The architect’s signature
Alongside her work, de Silva was a lifelong practising archivist – she researched Asian architecture deeply, keeping copious notes, photographs and files on local building practices and heritage architecture, and collecting nearly two thousand slides on South Asian and South East Asian architecture that she used in her teaching. De Silva pioneered the architectural movement known as regional modernism, which was an attempt to rectify some of the colonial edifices of modernism with an emphasis on using materials local to Sri Lanka, such as terracotta, hemp and lacquer, and working with local artisans, to create spaces that responded to postcolonial practices of leisure, privacy and community.
In De Silva’s hands, wooden trellis panels expanded verandahs into homes, red-tiled roofs revealed exposed courtyards and open-plan gardens within homes, and satin-wood staircases offered breezy and sun-dappled excursions.
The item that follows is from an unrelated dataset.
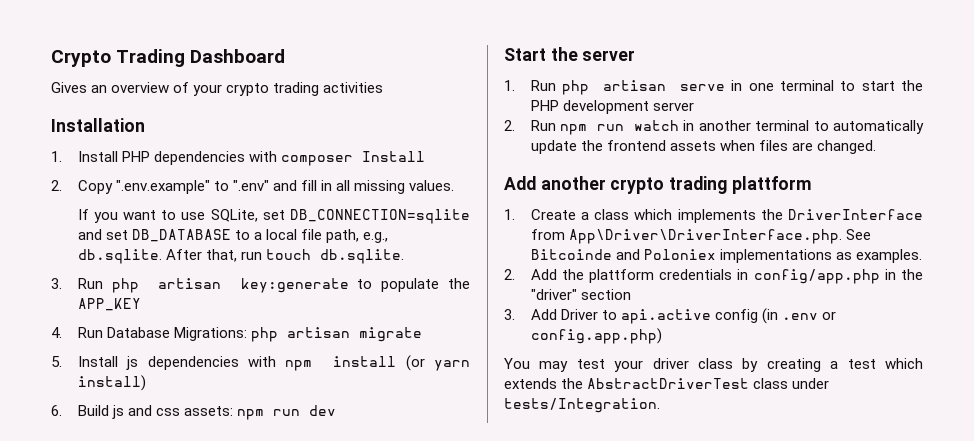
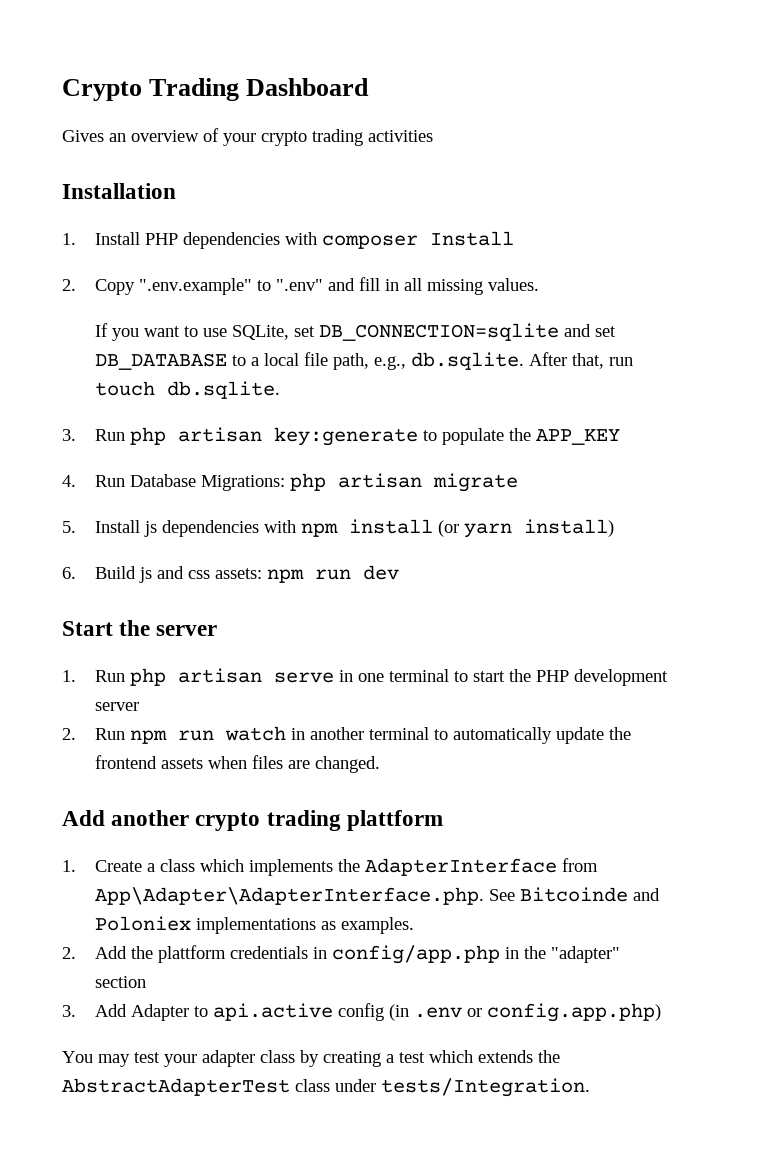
[788,209,923,220] [530,229,842,244] DriverInterface from App\Driver\DriverInterface.php. -> [365,858,599,876] [95,887,485,905] AdapterInterface from App\Adapter\AdapterInterface.php.
[530,289,577,300] "driver" -> [551,946,621,963] "adapter"
[560,309,598,320] Driver -> [131,1004,190,1021] Adapter
[652,358,689,369] driver -> [202,1050,255,1067] adapter
[587,378,750,389] AbstractDriverTest -> [62,1078,290,1096] AbstractAdapterTest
Pinto is eloquent in her detailing of de Silva’s work, and the novel reflects a profound engagement with de Silva’s architectural signatures.
Even such a brief snapshot of de Silva’s life is enough to construct the dazzling arc of an innovator whose dedication to and talent for architecture was – of course – not enough to retrieve her completely from the still-constantly growing annals of women erased from their canons. The legacy of de Silva is also notably presented in the novel as a sober, hard-earned victory: Her patriarchal trysts with male architects, for instance, who usurped her ideas and profited off them, and her late recognition by society are written through the novel with a sustained, patient understanding that feminist victories are perhaps never final, and that making women’s lives visible is an endless task. But attempts at retrievals of stories like Minnette de Silva’s are therefore even more urgent, and in this regard, Plastic Emotions emerges as an important and ambitious historiographic work of fiction.
Plastic Emotions, Shiromi Pinto, Penguin India.